Import translations workflow

This workflow validates and imports translated content when added via PR:
.github/workflows/import-translations.yml
name: Import translations

on:
  pull_request:
    paths:
      - 'es/**'
      - 'fr/**'
      - 'zh/**'

jobs:
  validate:
    runs-on: ubuntu-latest
    steps:
      - uses: actions/checkout@v4

      - name: Validate frontmatter
        run: |
          for file in $(git diff --name-only origin/main...HEAD -- '*.mdx'); do
            if ! head -1 "$file" | grep -q '^---$'; then
              echo "Error: $file missing frontmatter"
              exit 1
            fi
          done

      - name: Check file structure
        run: |
          # Verify translated files match source structure
          for lang in es fr zh; do
            if [ -d "$lang" ]; then
              for file in $(find $lang -name '*.mdx'); do
                source_file="${file#*/}"
                if [ ! -f "$source_file" ]; then
                  echo "Warning: $file has no English source at $source_file"
                fi
              done
            fi
          done

Best practices for external translation workflows

  • Preserve frontmatter - Ensure translators keep YAML frontmatter intact, translating only title and description values.
  • Protect code blocks - Mark code blocks as “do not translate” for your vendors.
  • Use translation memory - Provide glossaries with technical terms that should remain in English or have specific translations.
  • Automate validation - Use CI checks to verify MDX syntax and frontmatter before merging translations.
  • Version control - Track the source version for each translation to identify outdated content.

Images and media

Store translated images in language-specific directories.
images/
├── dashboard.png          # English version
├── fr/
│   └── dashboard.png     # French version
└── es/
    └── dashboard.png     # Spanish version
Reference images using relative paths in your translated content.
es/index.mdx
![Captura de pantalla del panel de control](/images/es/dashboard.png)

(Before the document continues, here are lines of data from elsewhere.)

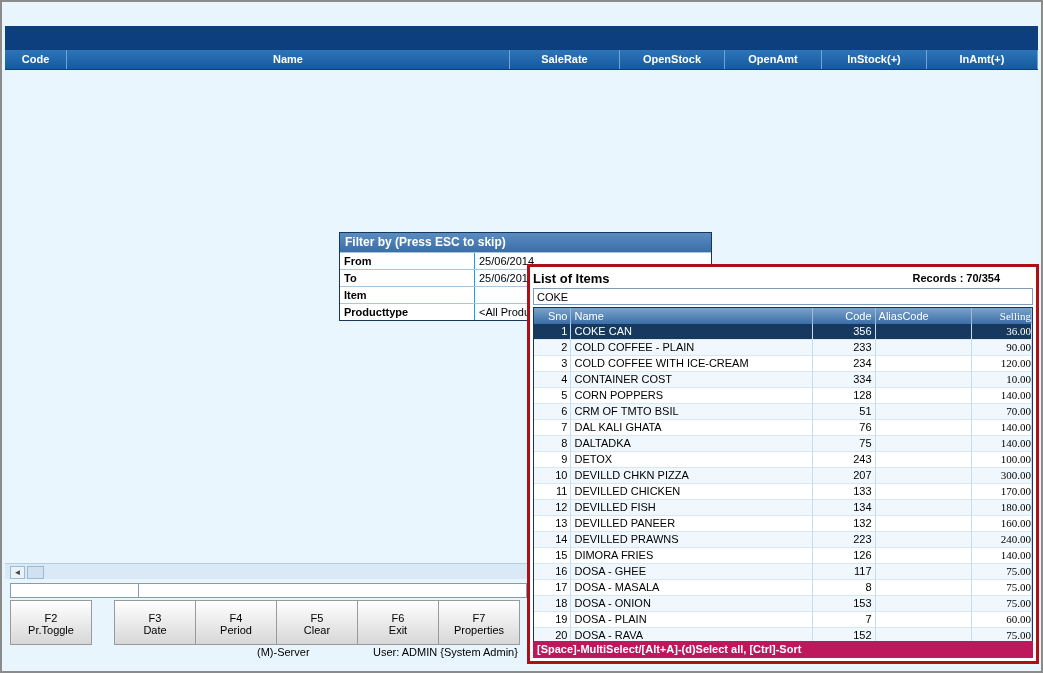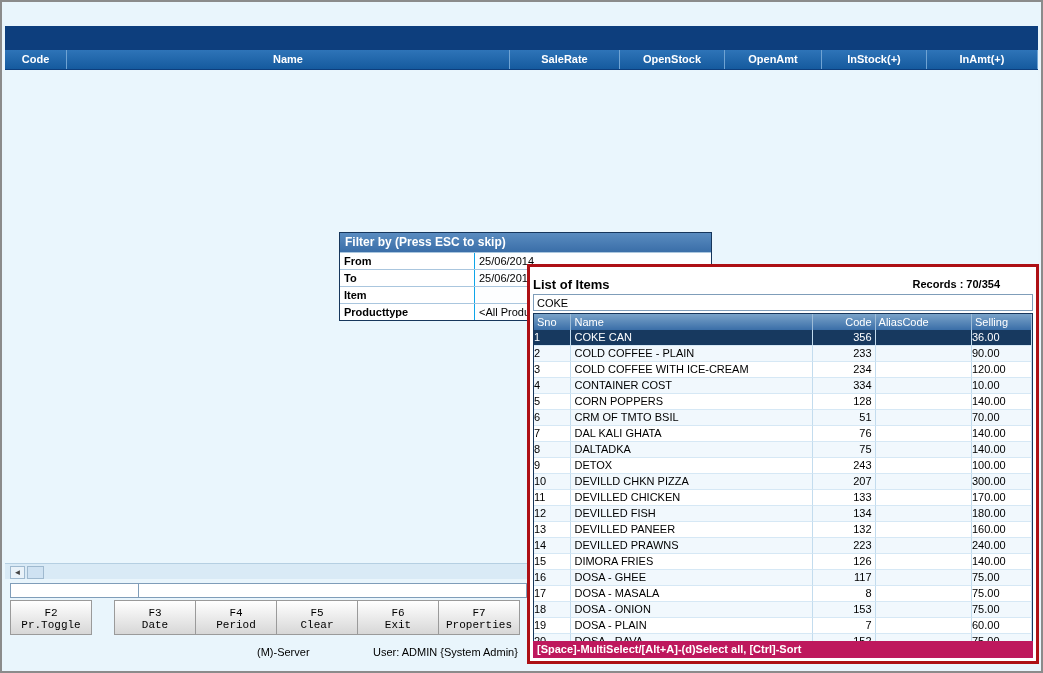"List of Items" .popup { padding: 8px 3px -> 2px 3px }
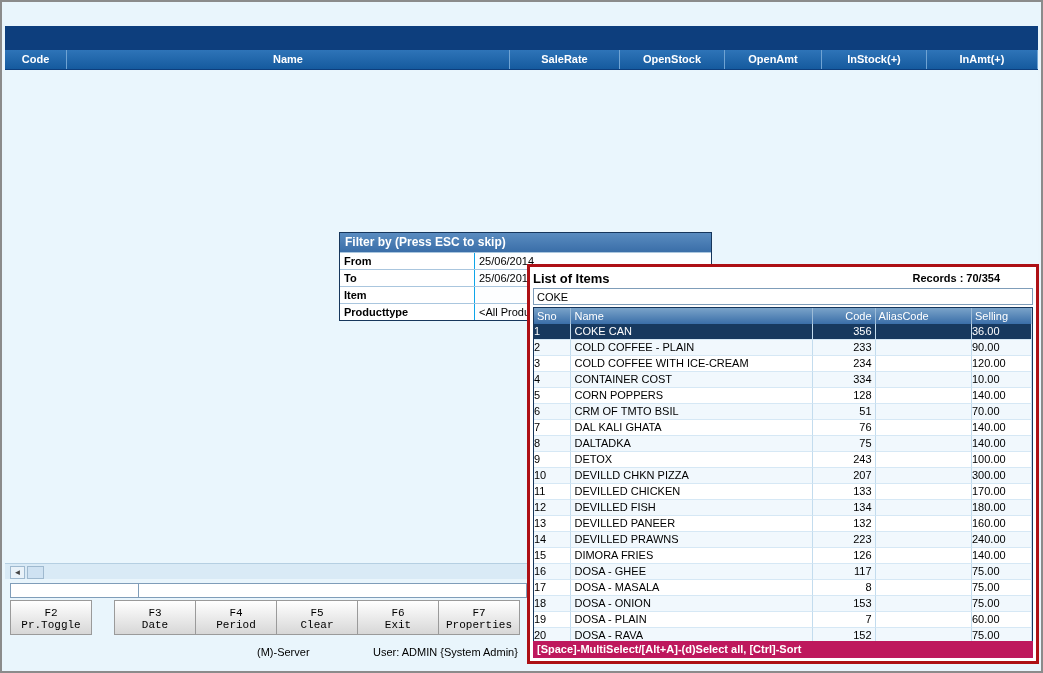"Sno" .w-sno { text-align: none -> right }
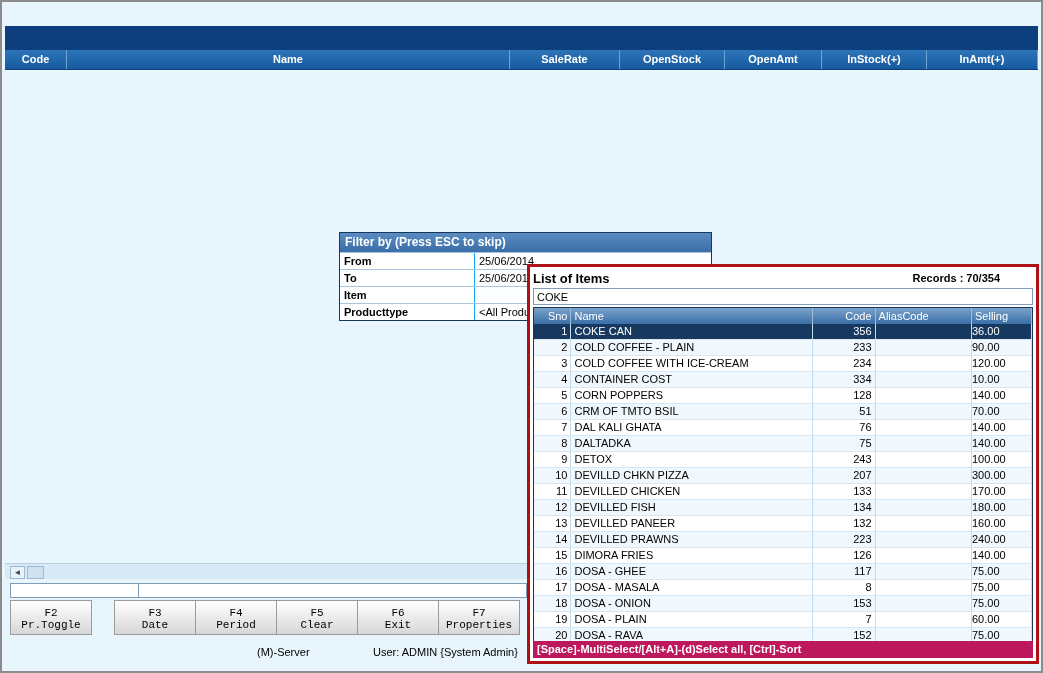"Selling" .w-sell { font-family: none -> Liberation Serif, serif; text-align: left -> right }
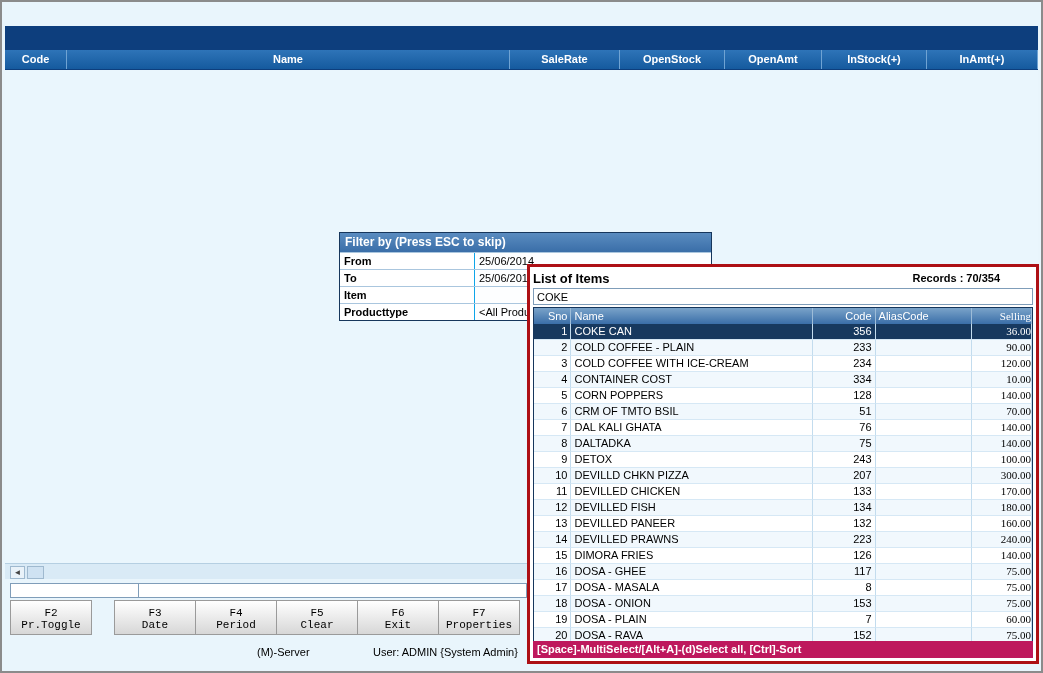"F2" .fkey { font-family: Liberation Mono, monospace -> Liberation Sans, sans-serif; height: 35px -> 45px }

SEO for multi-language sites

Optimize each language version for search engines.

Page metadata

Include translated metadata in each file’s frontmatter:
fr/index.mdx
---
title: "Commencer"
description: "Apprenez à commencer avec notre produit."
keywords: ["démarrage", "tutoriel", "guide"]
---

Best practices

Date and number formats

Consider locale-specific formatting for dates and numbers.
  • Date formats: MM/DD/YYYY vs DD/MM/YYYY
  • Number formats: 1,000.00 vs 1.000,00
  • Currency symbols: $100.00 vs 100,00€
Include examples in the appropriate format for each language or use universally understood formats.

Maintain consistency

  • Maintain content parity across all languages to ensure every user gets the same quality of information.
  • Create a translation glossary for technical terms.
  • Keep the same content structure across languages.
  • Match the tone and style of your source content.
  • Use Git branches to manage translation work separately from main content updates.

Layout differences

Some languages require more or less space than English. Test your translated content on different screen sizes to ensure:
  • Navigation fits properly.
  • Code blocks don’t overflow.
  • Tables and other formatted text remain readable.
  • Images scale appropriately.

Character encoding

Ensure your development environment and deployment pipeline support UTF-8 encoding to properly display all characters in languages with different alphabets and special characters.